[The History of England from the Accession of James II. by Thomas Babington Macaulay]@TWC D-Link bookThe History of England from the Accession of James II. CHAPTER VIII 210/292
He now suggested a course which, though not free from inconveniences, was the most prudent and the most dignified that a series of errors had left open to the government.
The King might with grace and majesty announce to the world that he was deeply hurt by the undutiful conduct of the Church of England; but that he could not forget all the services rendered by that Church, in trying times, to his father, to his brother, and to himself; that, as a friend to the liberty of conscience, he was unwilling to deal severely by men whom conscience, ill informed indeed, and unreasonably scrupulous, might have prevented from obeying his commands; and that he would therefore leave the offenders to that punishment which their own reflections would inflict whenever they should calmly compare their recent acts with the loyal doctrines of which they had so loudly boasted.
Not only Powis and Bellasyse, who had always been for moderate counsels, but even Dover and Arundell, leaned towards this proposition.
Jeffreys, on the other hand, maintained that the government would be disgraced if such transgressors as the seven Bishops were suffered to escape with a mere reprimand.
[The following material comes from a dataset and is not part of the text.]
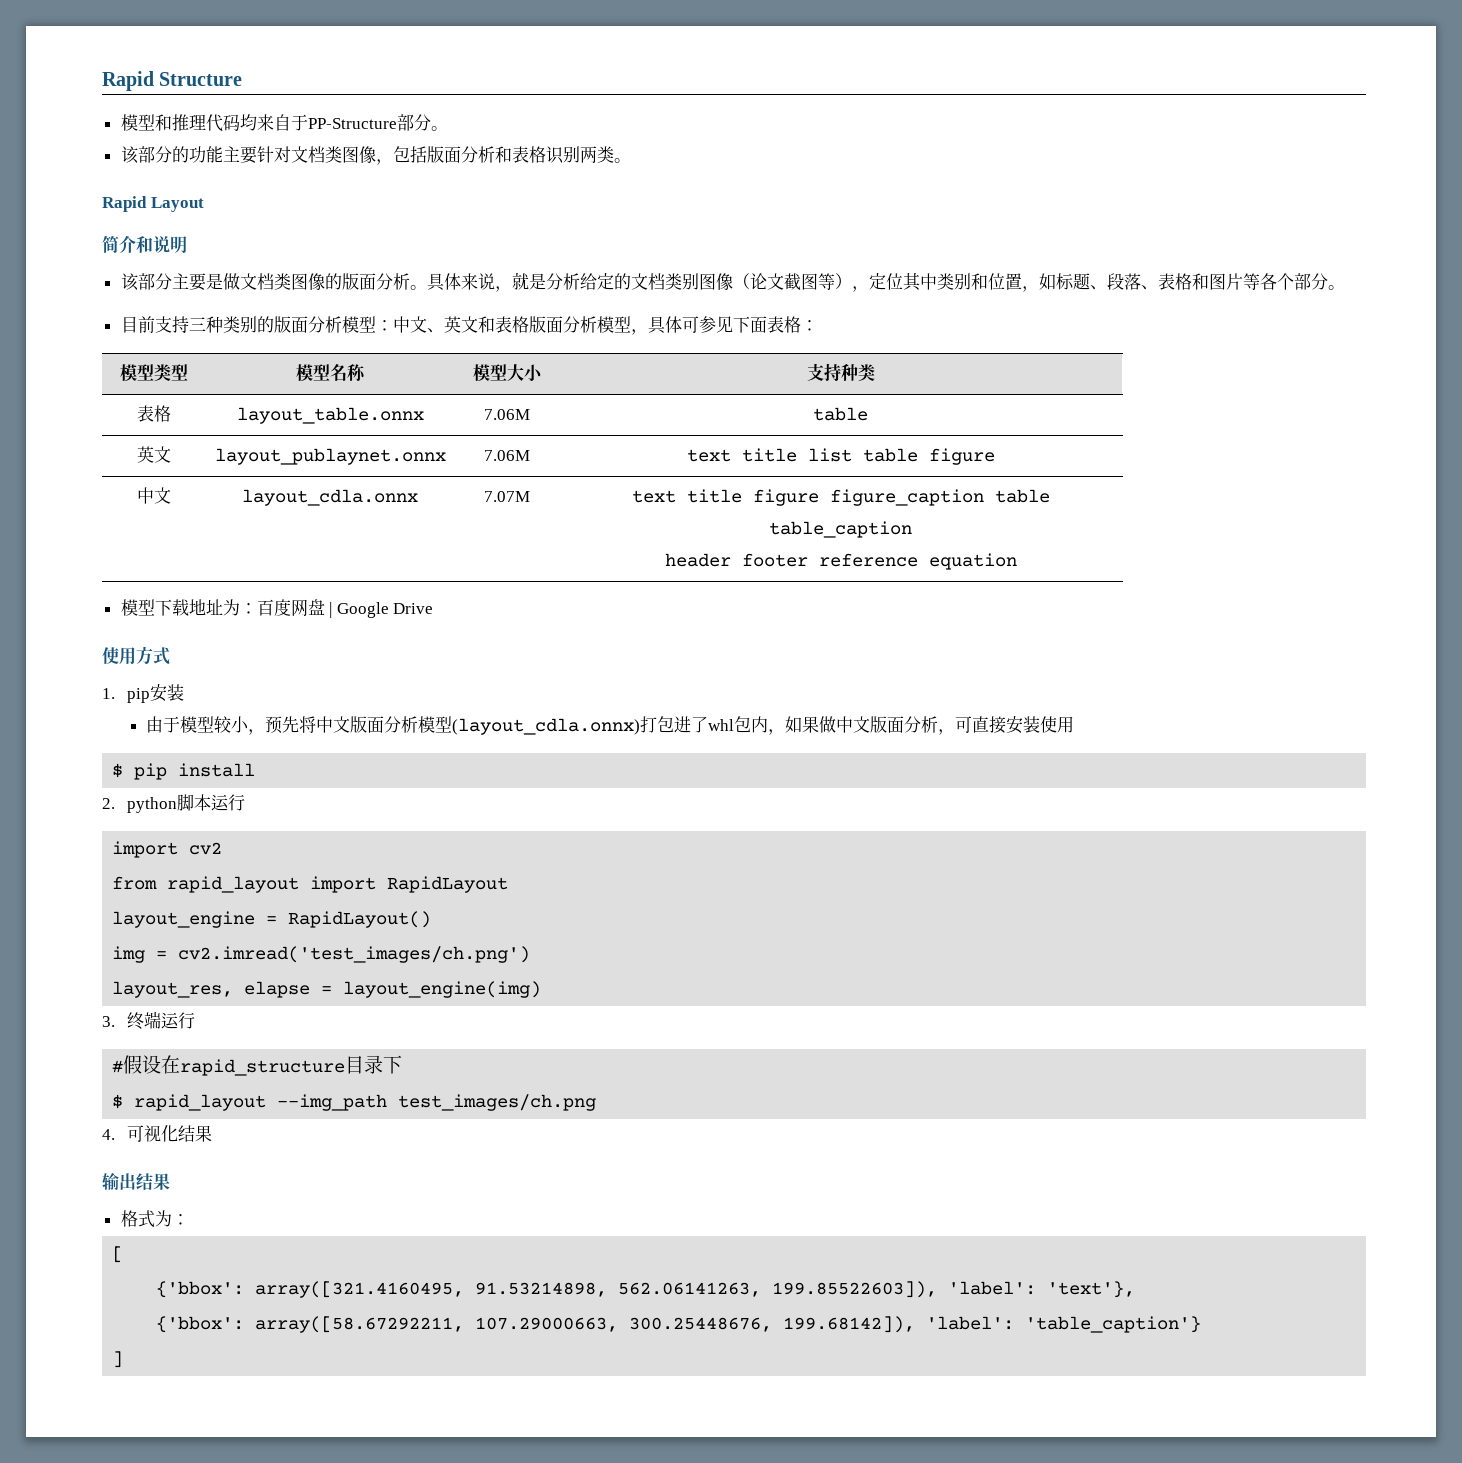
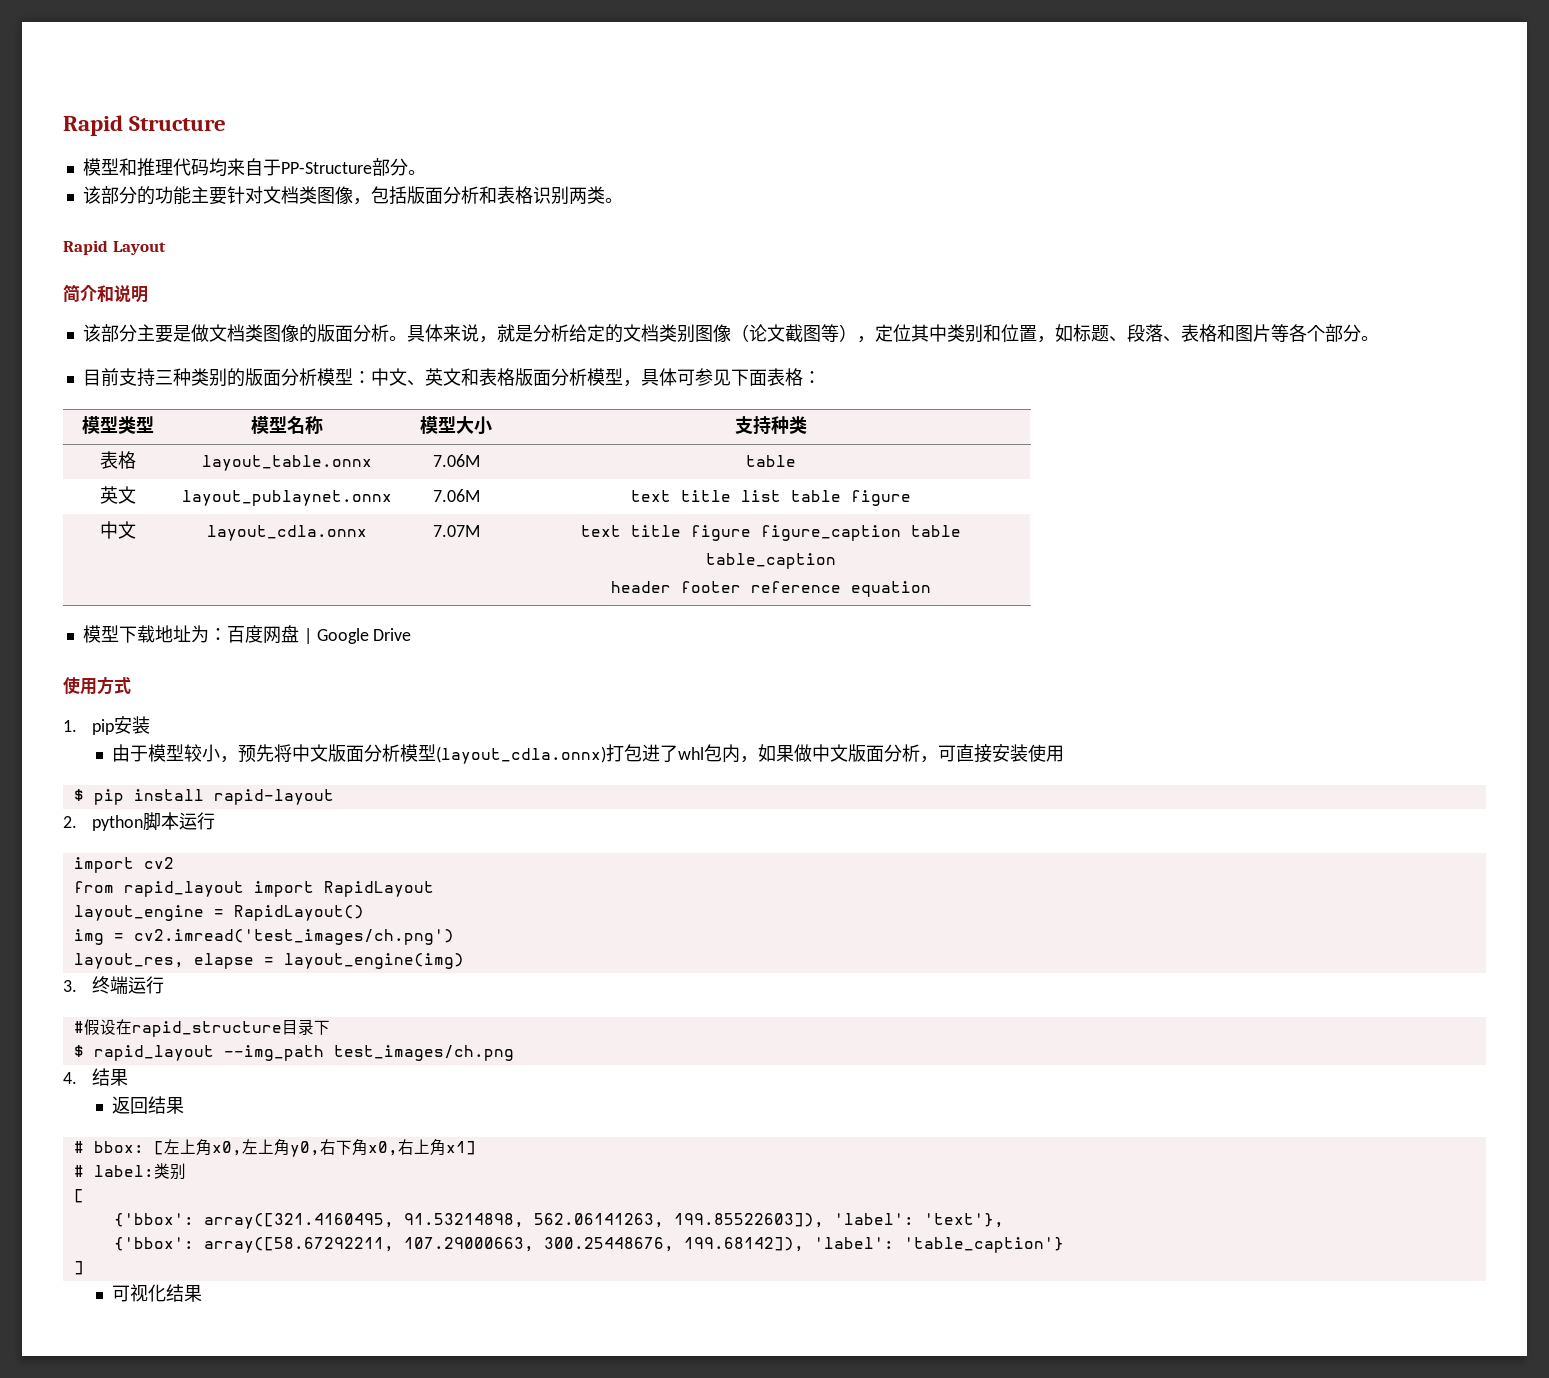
(256, 770) none -> [213,789,334,805] rapid-layout
[127,1125,213,1142] [102,1172,170,1191] [120,1210,189,1228] 可视化结果 // 输出结果 // 格式为： -> [92,1068,129,1086] [112,1096,185,1114] [73,1139,476,1157] [73,1163,186,1180] 结果 // 返回结果 // # bbox: [左上角x0,左上角y0,右下角x0,右上角x1] // # label:类别
(124, 1359) none -> [112,1284,203,1302] // 可视化结果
He did not, however, wish them to be cited before the Ecclesiastical Commission, in which he sate as chief or rather as sole judge.
For the load of public hatred under which he already lay was too much even for his shameless forehead and obdurate heart; and he shrank from the responsibility which he would have incurred by pronouncing an illegal sentence on the rulers of the Church and the favourites of the nation. He therefore recommended a criminal information.